22. Candy wasn't the only quick thinker. Culkin reportedly came up with his threat to Marv and Harry: "Do you guys give up or are you thirsty for more?"
23. Little known fact about Buzz's girlfriend (woof): She was actually the art director's son made up to look like an unattractive young girl, actor Devin Ratray revealed to Yahoo!: "The producers decided that it would be a little bit unkind to put a girl in that role of just being funny-looking."
24. The snippets of the movie within the movie, mock-noir Angels with Filthy Souls, was written entirely by Hughes down to the "Keep the change, ya filthy animal," line. Local actor Ralph Foody was tapped to play the role of a 1940s screen star. "To this day, people are still fooled by Ralph's performance," said Columbus. "They think that's an old movie."
And the original script included a fun callback to Angels, with Marv and Harry watching the flick in prison and realizing how completely they'd been duped.

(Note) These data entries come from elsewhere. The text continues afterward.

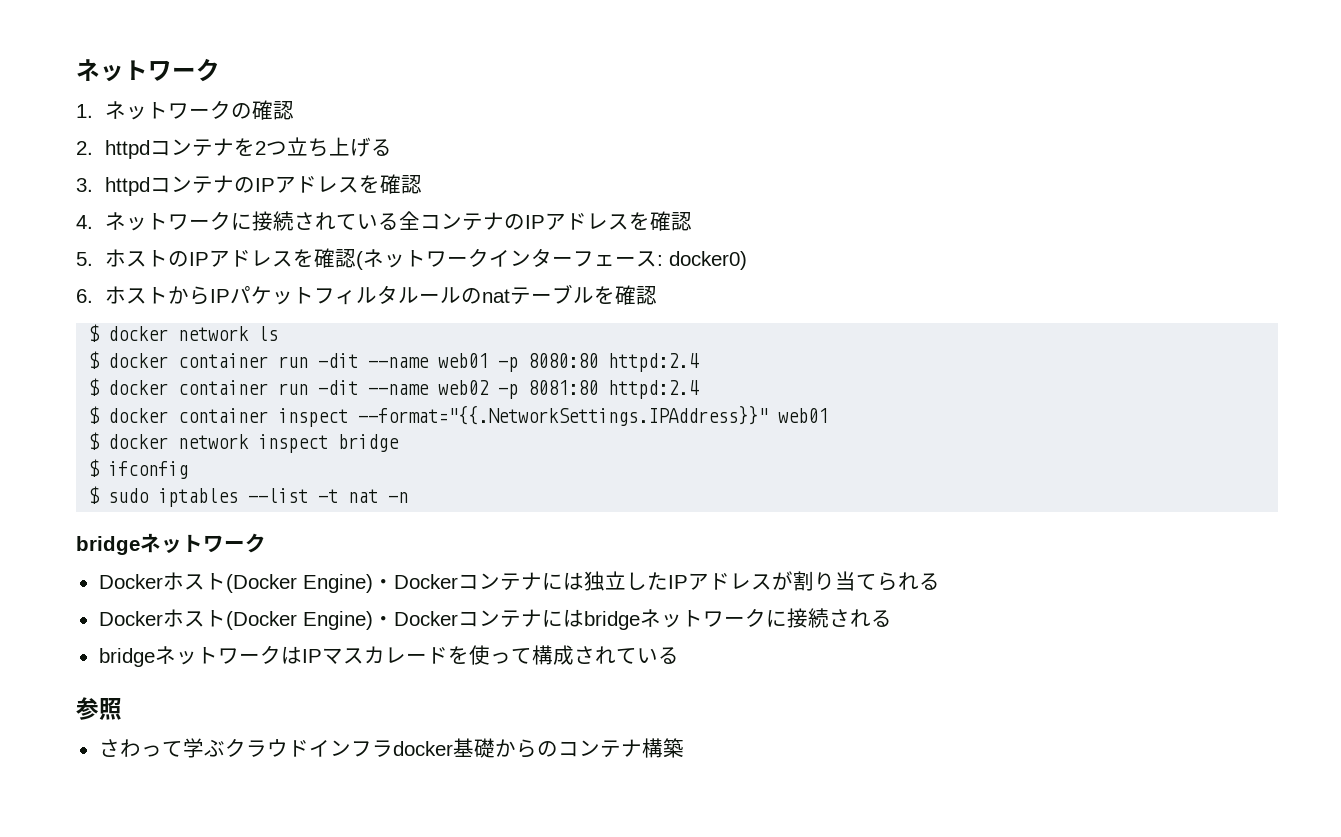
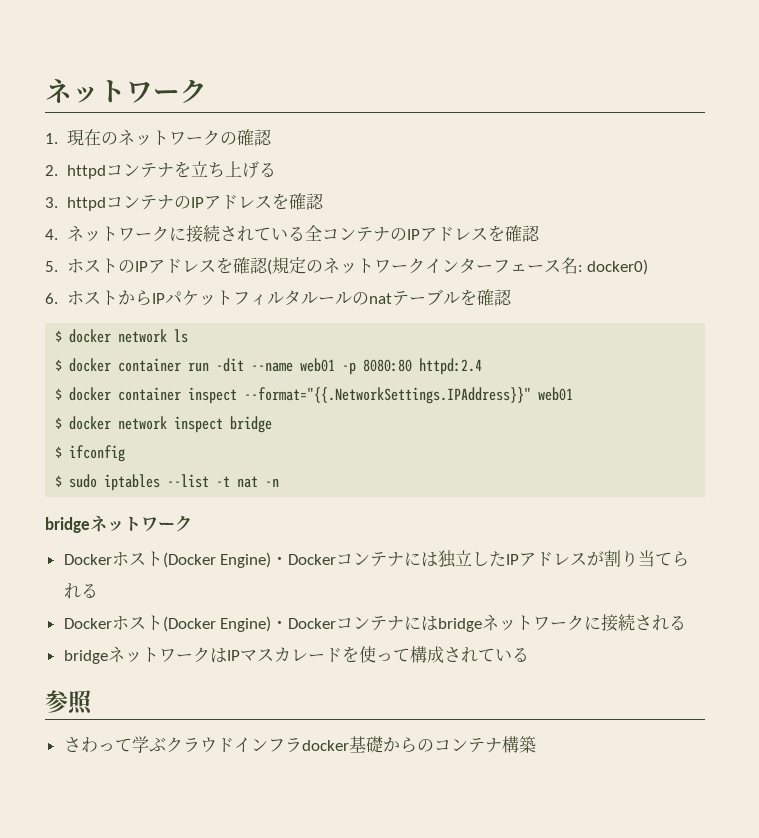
- 1.ネットワークの確認
+ 1.現在のネットワークの確認
- 2. httpdコンテナを2つ立ち上げる
+ 2. httpdコンテナを立ち上げる
- 5.ホストのIPアドレスを確認(ネットワークインターフェース: docker0)
+ 5.ホストのIPアドレスを確認(規定のネットワークインターフェース名: docker0)
- $ docker container run -dit --name web02 -p 8081:80 httpd:2.4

25. Three decades on, the movie still resonates with audiences worldwide. "Anywhere I go, I'm the Home Alone dude," Stern told Chicago. "In 2003, I went to visit troops in Iraq. I was at a base camp, and they wanted to take me into Baghdad, to a jewelry store that they'd secured. They said I could buy earrings for my wife. I was like, 'What? All right.' So we go in these cars into Baghdad, and as I'm walking into the jewelry store, we get surrounded by kids going, 'Marv! Marv!' Like 16 Iraqi kids in the middle of a war zone in Baghdad still recognized me from Home Alone. That movie is everywhere."